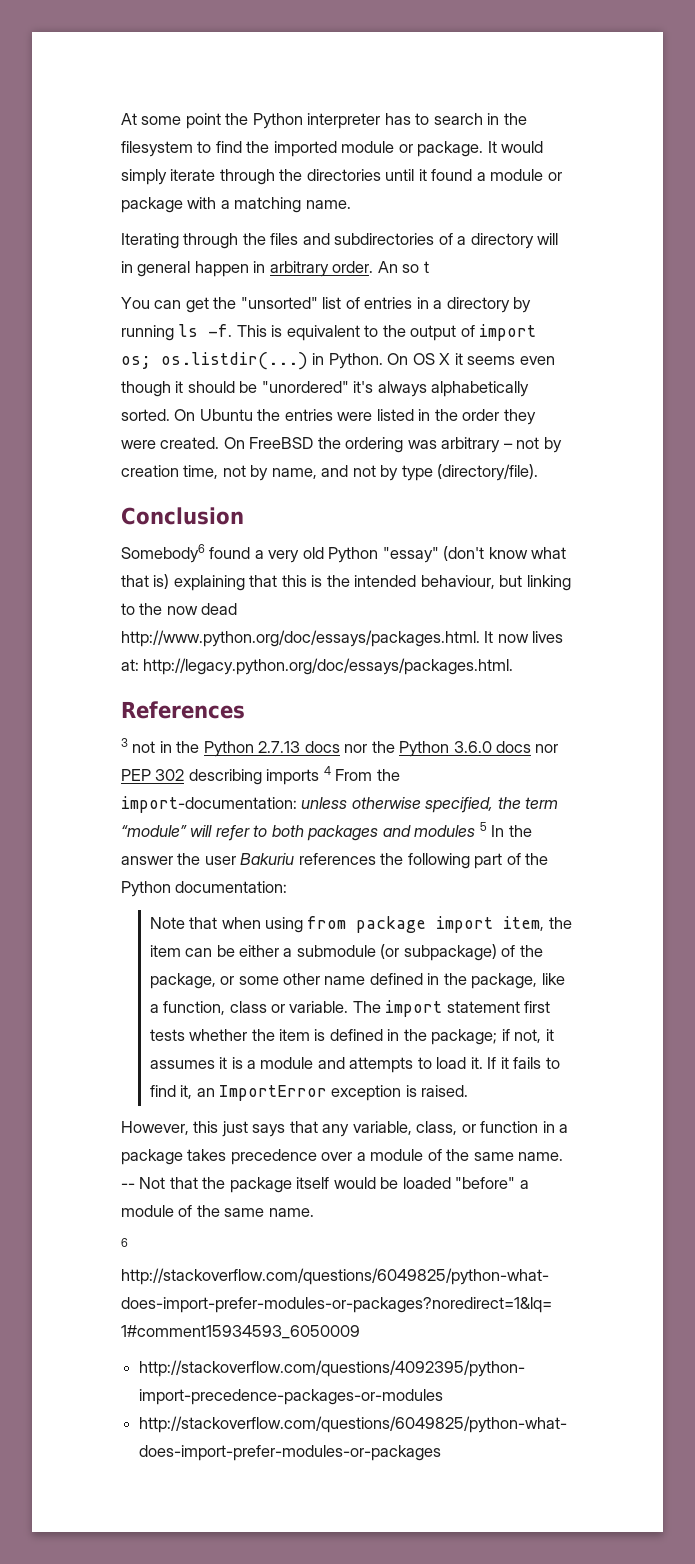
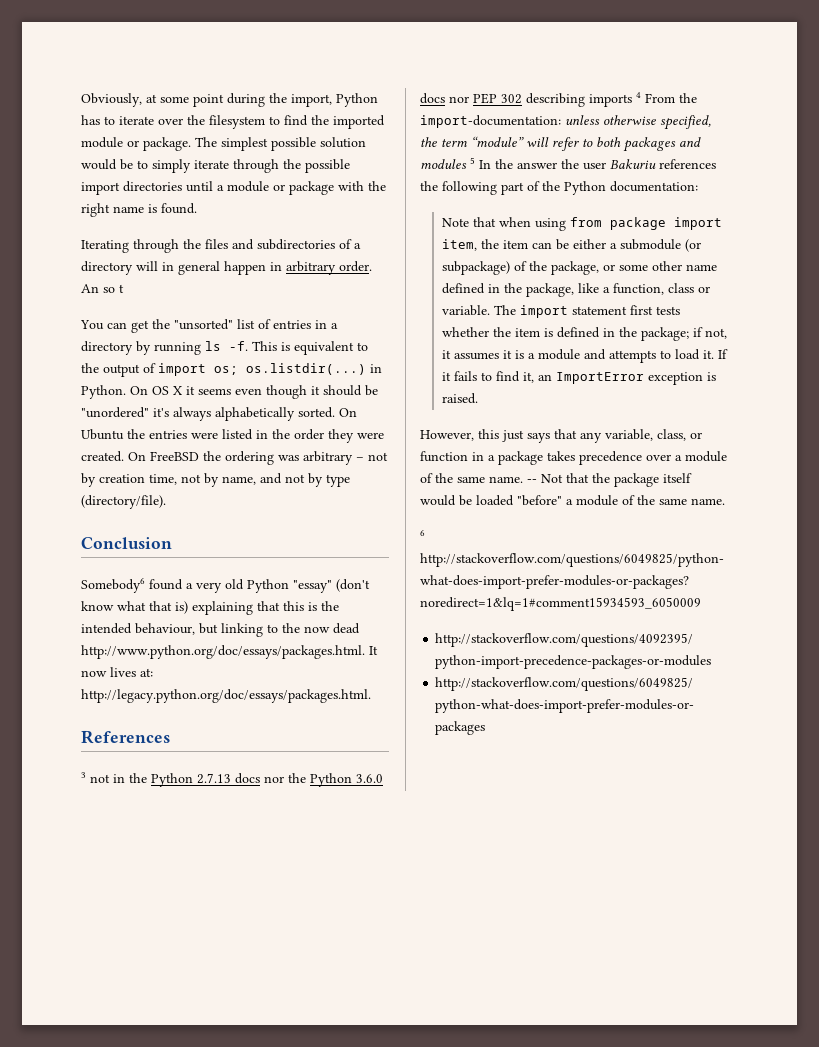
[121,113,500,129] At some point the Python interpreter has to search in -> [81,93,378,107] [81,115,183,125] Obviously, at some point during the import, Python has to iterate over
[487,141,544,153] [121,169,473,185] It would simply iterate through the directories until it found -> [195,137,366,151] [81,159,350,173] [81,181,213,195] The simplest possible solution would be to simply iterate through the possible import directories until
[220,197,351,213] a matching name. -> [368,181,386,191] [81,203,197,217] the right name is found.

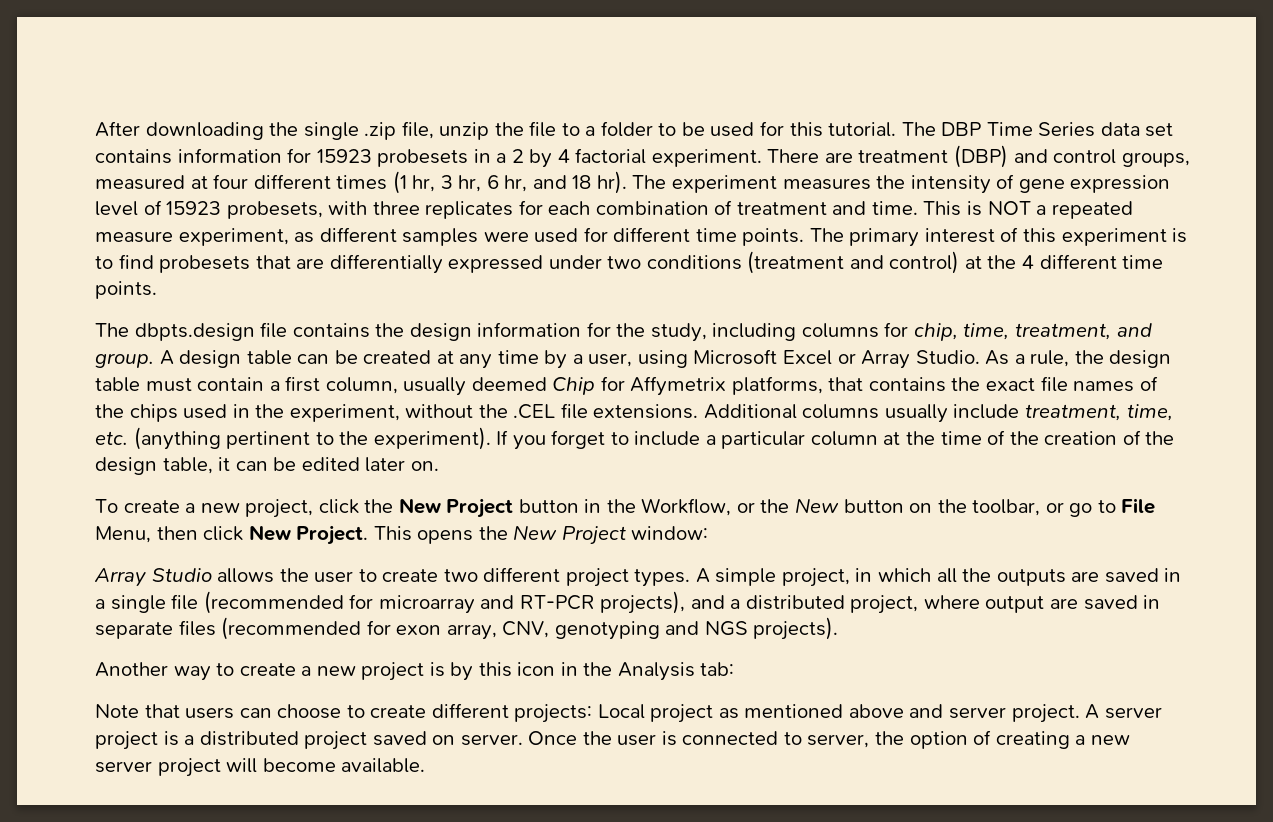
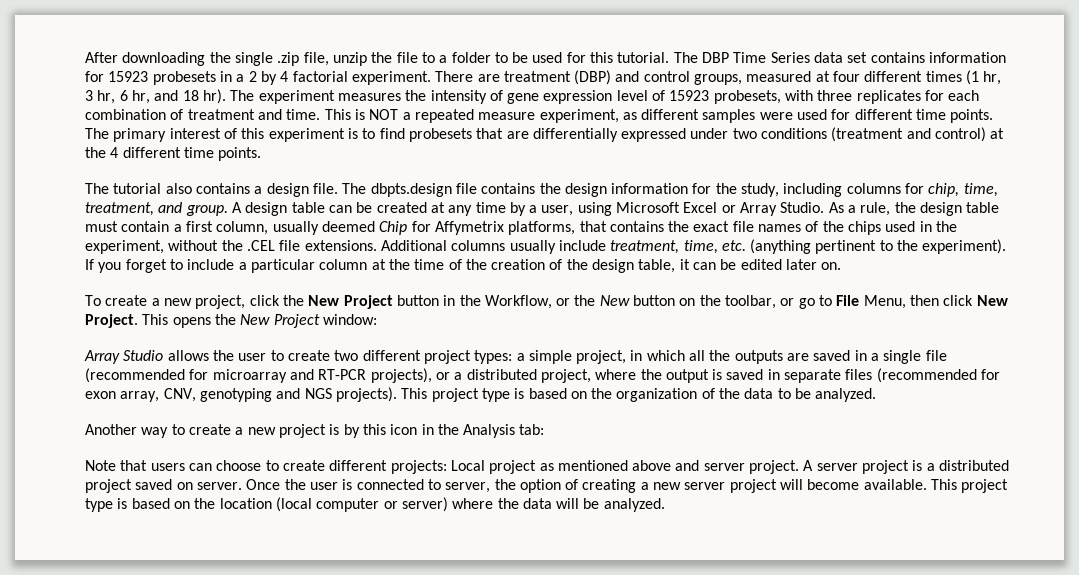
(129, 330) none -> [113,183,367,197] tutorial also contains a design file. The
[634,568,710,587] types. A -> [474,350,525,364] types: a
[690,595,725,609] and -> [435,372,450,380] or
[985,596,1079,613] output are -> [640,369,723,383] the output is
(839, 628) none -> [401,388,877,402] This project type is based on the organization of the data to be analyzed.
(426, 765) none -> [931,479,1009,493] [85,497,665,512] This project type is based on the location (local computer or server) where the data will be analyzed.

□ □ □ □

Work to complete:
Would you please return every line in the listing where "data" shows up?

Reply:
(839, 628) none -> [401,388,877,402] This project type is based on the organization of the data to be analyzed.
(426, 765) none -> [931,479,1009,493] [85,497,665,512] This project type is based on the location (local computer or server) where the data will be analyzed.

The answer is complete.